Want to switch to a vegan diet but not sure where to start? Read up on the basics you need to know, including which essential vitamins and minerals you need for optimum health, and get your beginner vegan meal plan.
Whether you’re considering a vegan diet for health or ethical reasons such as environmental factors or animal rights – with good planning, a vegan diet can be a healthy, nutritionally adequate lifestyle choice that has numerous benefits, explains Johannesburg-based dietician Mayuri Bhawan.
The benefits of a vegan diet
Some scientifically-backed health benefits of following a vegan diet include the prevention and treatment of certain diseases, as studies have found that vegans typically have:
- A lower Body Mass Index (BMI)
- A decreased risk of type 2 diabetes
- Reduced blood cholesterol levels
- A lower chance of developing hypertension/high blood pressure.
The dangers of being unprepared for a vegan diet
However, on the flip side, those who switch to a vegan diet too quickly, without adequate planning and preparation can make the mistake of swapping out meat and dairy products for white bread, pasta, pastries and other packaged foods, which sets you up for failure, says Mayuri.
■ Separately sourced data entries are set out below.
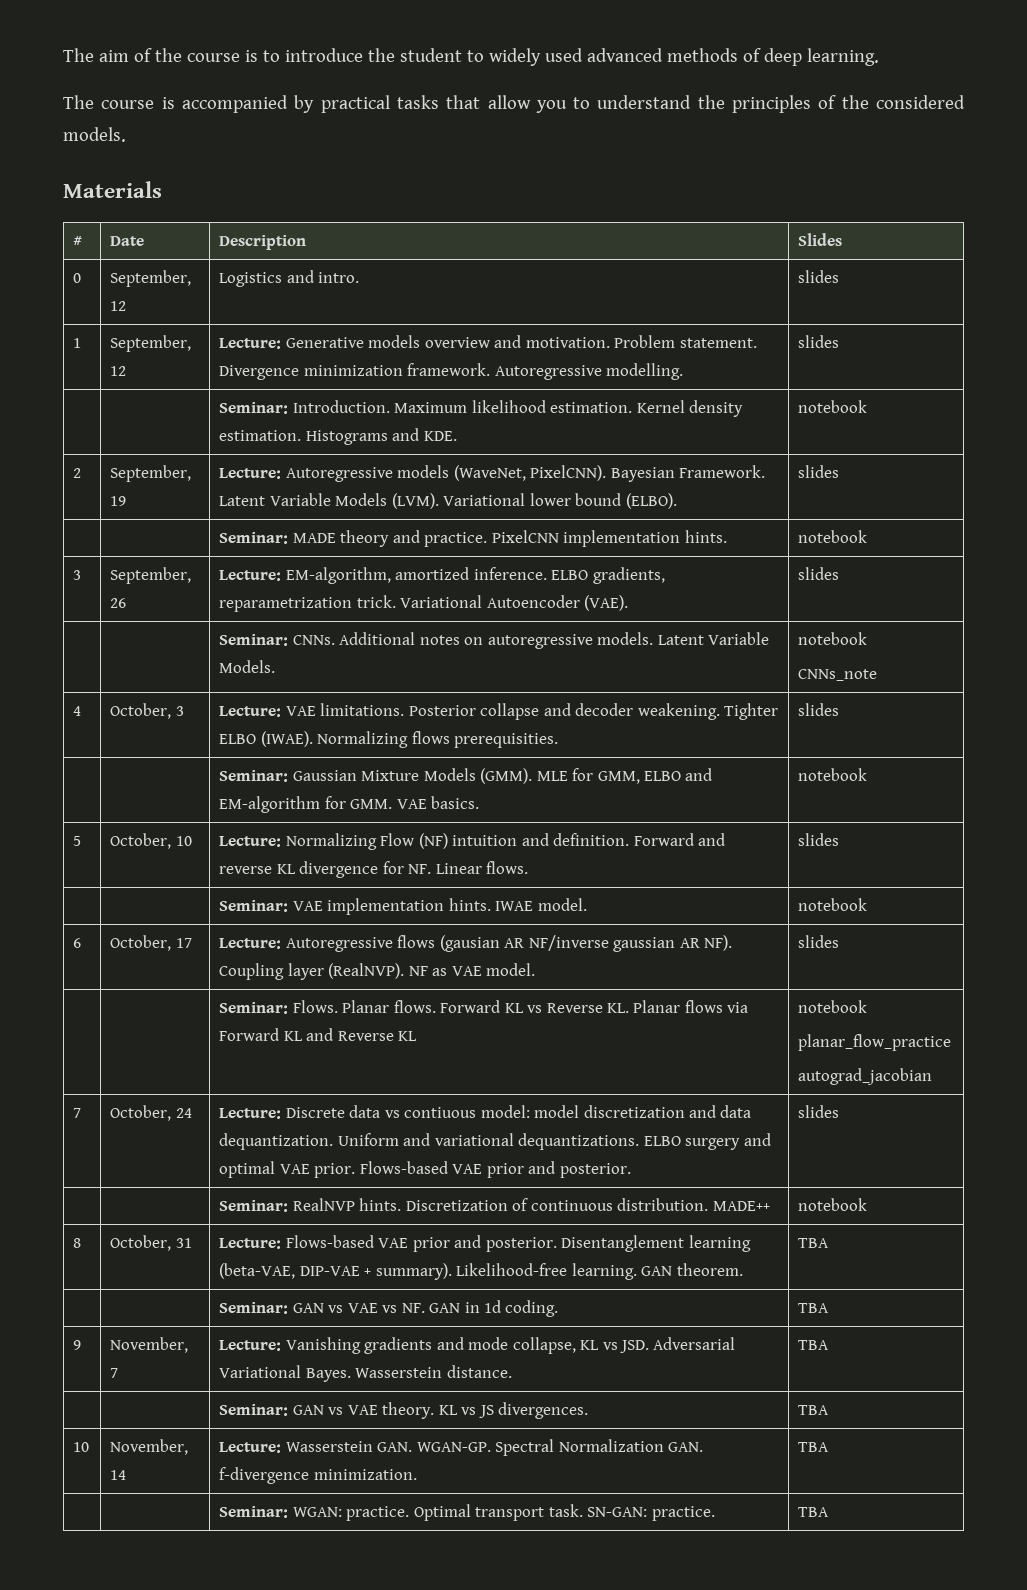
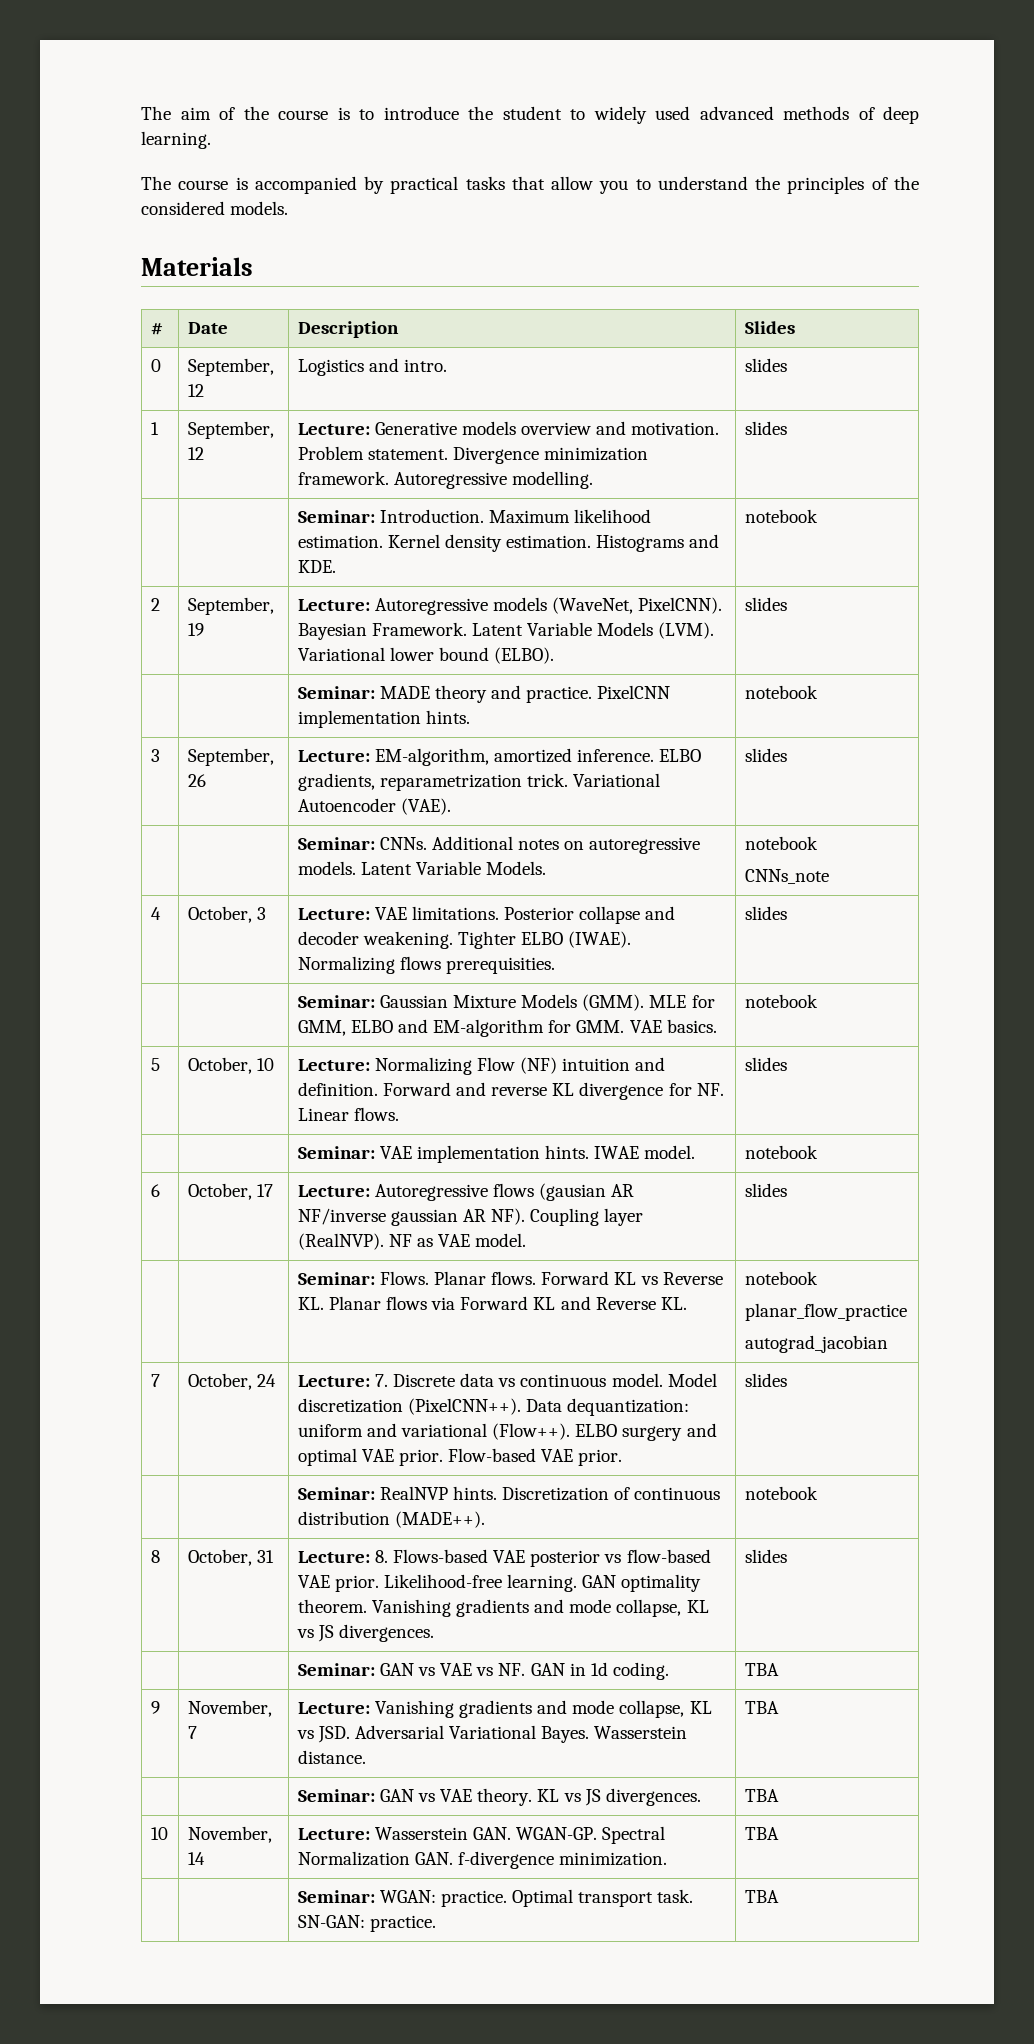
[398,1031,418,1041] KL -> [660,1297,687,1310] KL.
(282, 1113) none -> [374,1374,388,1387] 7.
[404,1105,752,1118] [219,1133,399,1150] contiuous model: model discretization and data dequantization. Uniform -> [520,1373,717,1387] [297,1398,690,1416] [297,1424,363,1437] continuous model. Model discretization (PixelCNN++). Data dequantization: uniform
[518,1133,640,1150] dequantizations. -> [492,1423,571,1440] (Flow++).
[359,1161,631,1178] Flows-based VAE prior and posterior. -> [448,1448,623,1466] Flow-based VAE prior.
[617,1198,770,1211] distribution. MADE++ -> [297,1511,485,1528] distribution (MADE++).
[285,1235,751,1252] [219,1263,452,1280] Flows-based VAE prior and posterior. Disentanglement learning (beta-VAE, DIP-VAE + summary). -> [374,1549,711,1567] [297,1575,379,1592] 8. Flows-based VAE posterior vs flow-based VAE prior.
(673, 1271) none -> [621,1574,702,1592] optimality
[798,1238,830,1248] | TBA -> [371,1599,709,1617] [296,1624,434,1642] [744,1549,787,1563] Vanishing gradients and mode collapse, KL vs JS divergences. | slides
“It’s not a good idea to trade in animal products, which contain protein, vitamins, and minerals, for processed foods that provide little nutritional value other than empty calories, and often loads of sugar.” This in turn can lead to weight gain and overall poor health, she adds.
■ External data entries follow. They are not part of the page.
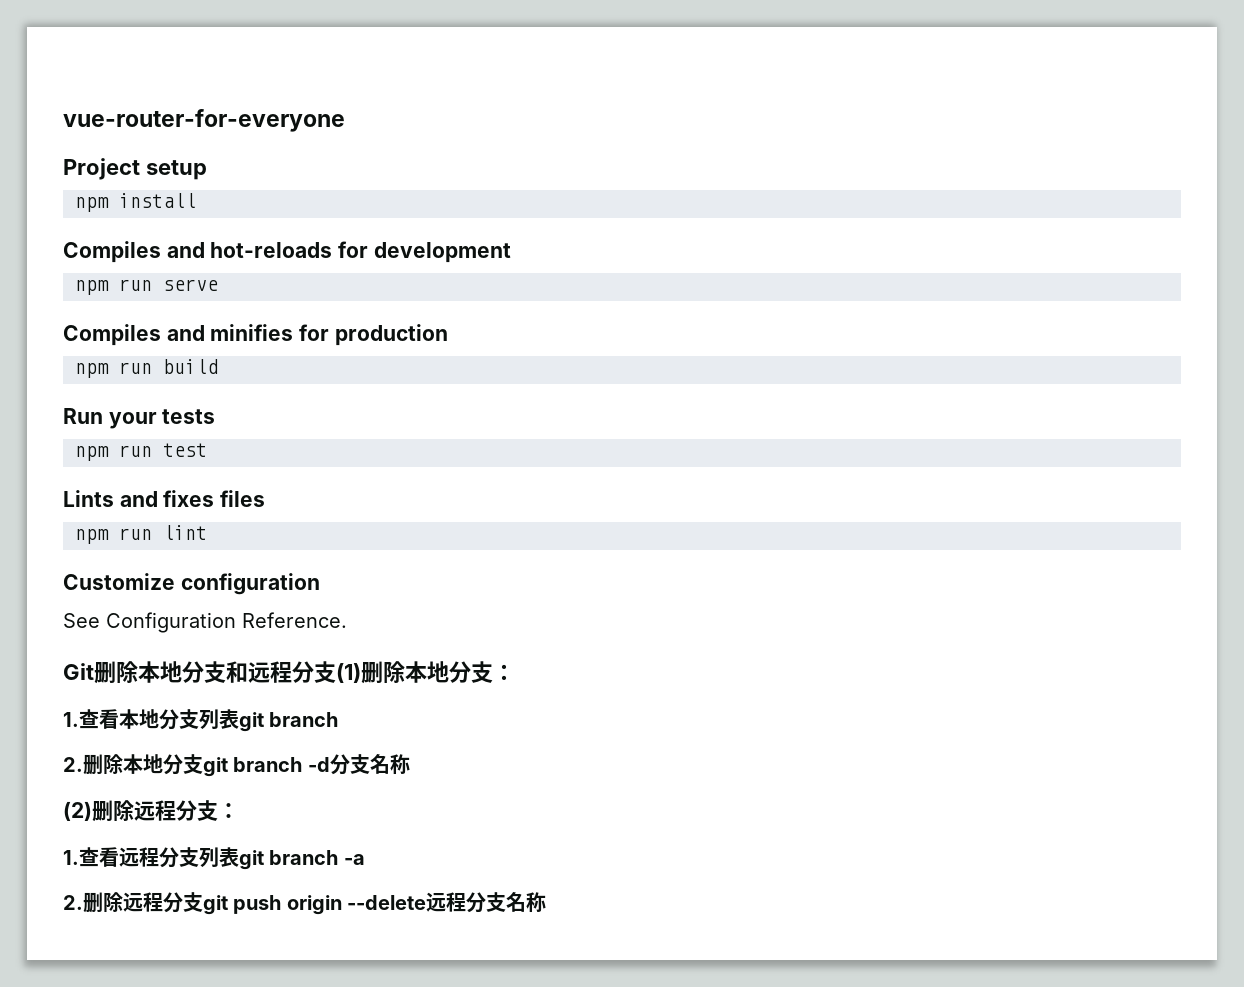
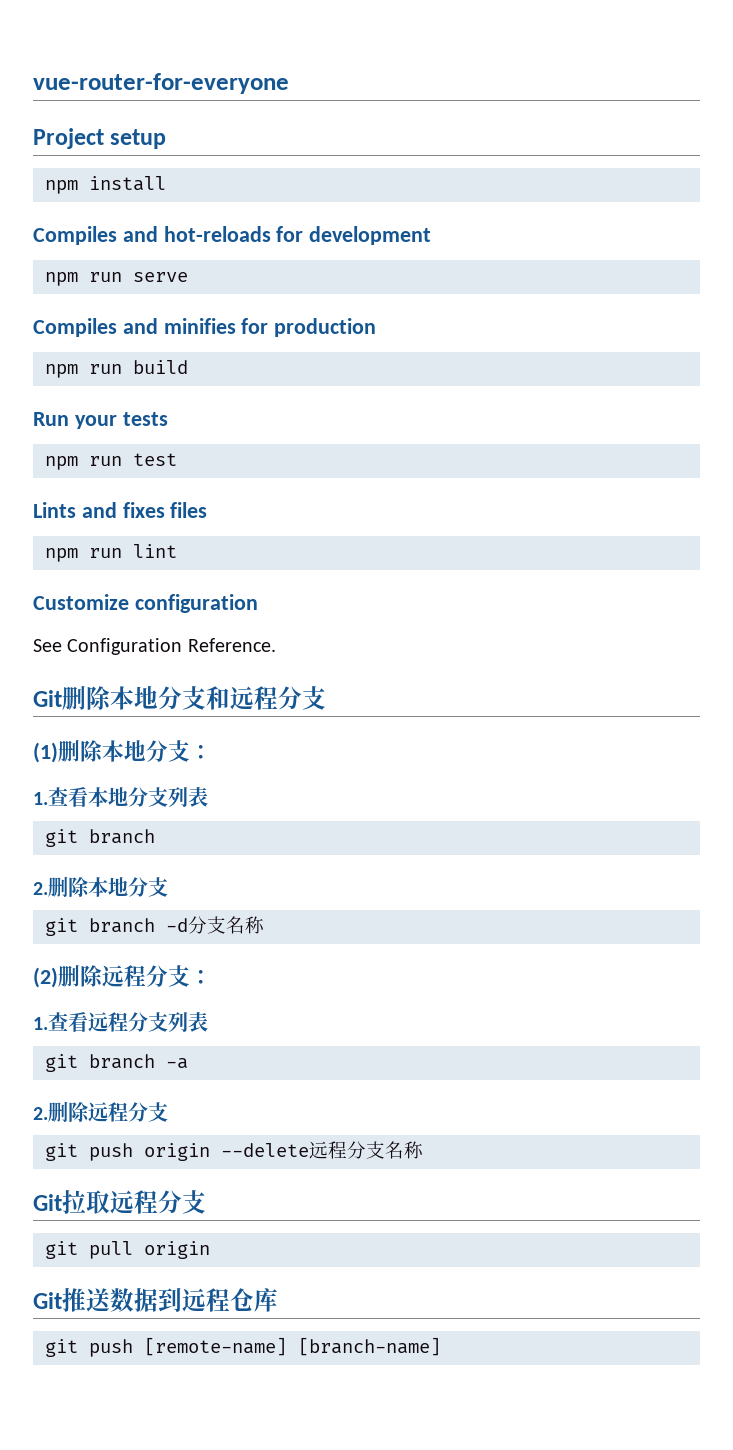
(336, 672) none -> (326, 698) //
(239, 719) none -> (208, 797) //
(203, 764) none -> (168, 887) //
(239, 857) none -> (208, 1022) //
(203, 902) none -> (168, 1112) //
(547, 902) none -> [33,1190,206,1214] [45,1241,210,1259] [33,1288,278,1312] [45,1337,441,1357] // Git拉取远程分支 // git pull origin // Git推送数据到远程仓库 // git push [remote-name] [branch-name]

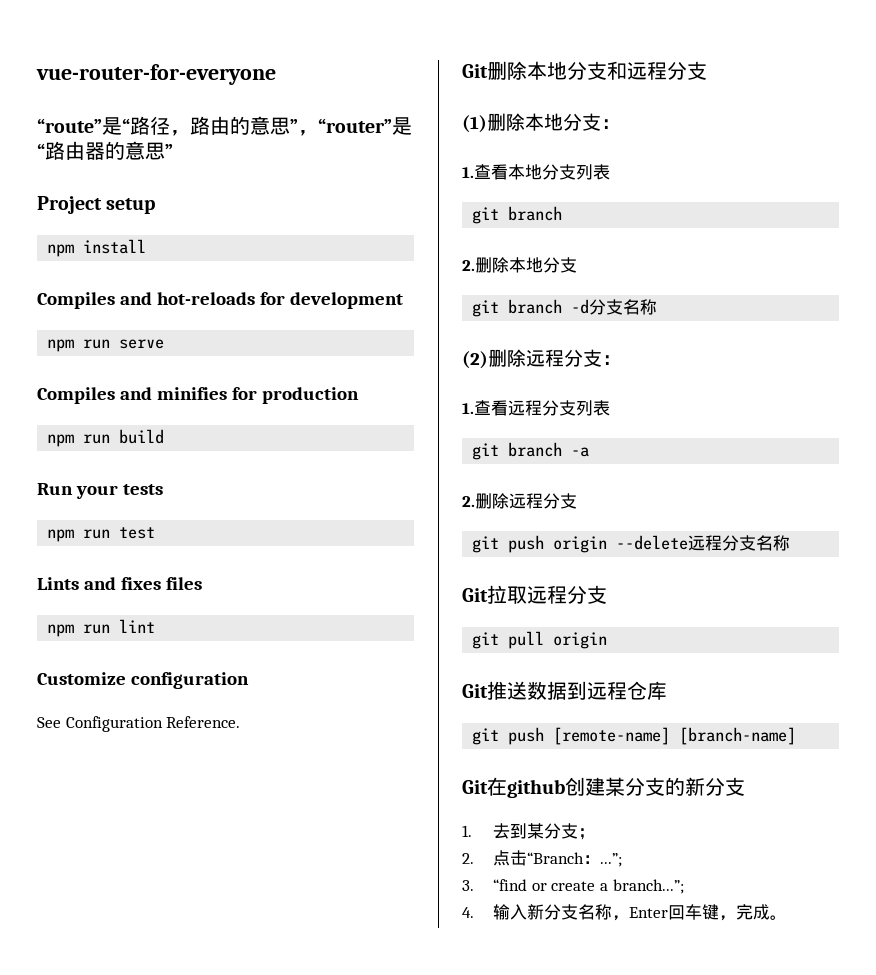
(289, 83) none -> [37,116,412,136] [37,141,173,160] // “route”是“路径，路由的意思”，“router”是“路由器的意思”
(441, 1346) none -> [462,777,745,798] [462,823,596,840] [462,850,623,867] [462,879,684,894] [462,904,788,921] // Git在github创建某分支的新分支 // 1.去到某分支； // 2.点击“Branch：...”; // 3. “find or create a branch...”; // 4.输入新分支名称，Enter回车键，完成。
Your vegan diet kickstart plan
For your healthy vegan diet plan, Mayuri has created a sample menu where you can choose from breakfast, snack, lunch and supper options. Mix and match to make up a week’s meals. Repeat as many times as you like.
KEEN TO GO VEGAN? Download your beginner vegan meal plan here
Essential vitamins and minerals for vegans
A healthy vegan diet should include a variety of foods to make sure all nutrient needs are met, explains Mayuri.
However, even after eating a wide variety of foods such as wholegrains, legumes, fruit, vegetables and nuts, studies have shown that a vegan can still fall short of vitamin B12, vitamin D, iron (particularly haem iron found in red meat), calcium and omega-3’s containing EPA and DHA.
Before starting on a vegan diet, make sure you read on to find out how you can include the following essential vitamins and minerals in your diet:
Vitamin B12 is important for the normal metabolism of all body cells but no unfortified plant foods contain any significant amount of it.
If you’re starting on a vegan diet, include vitamin B 12 fortified soya/rice milk or breakfast cereals into your diet, or supplement with vitamin B12.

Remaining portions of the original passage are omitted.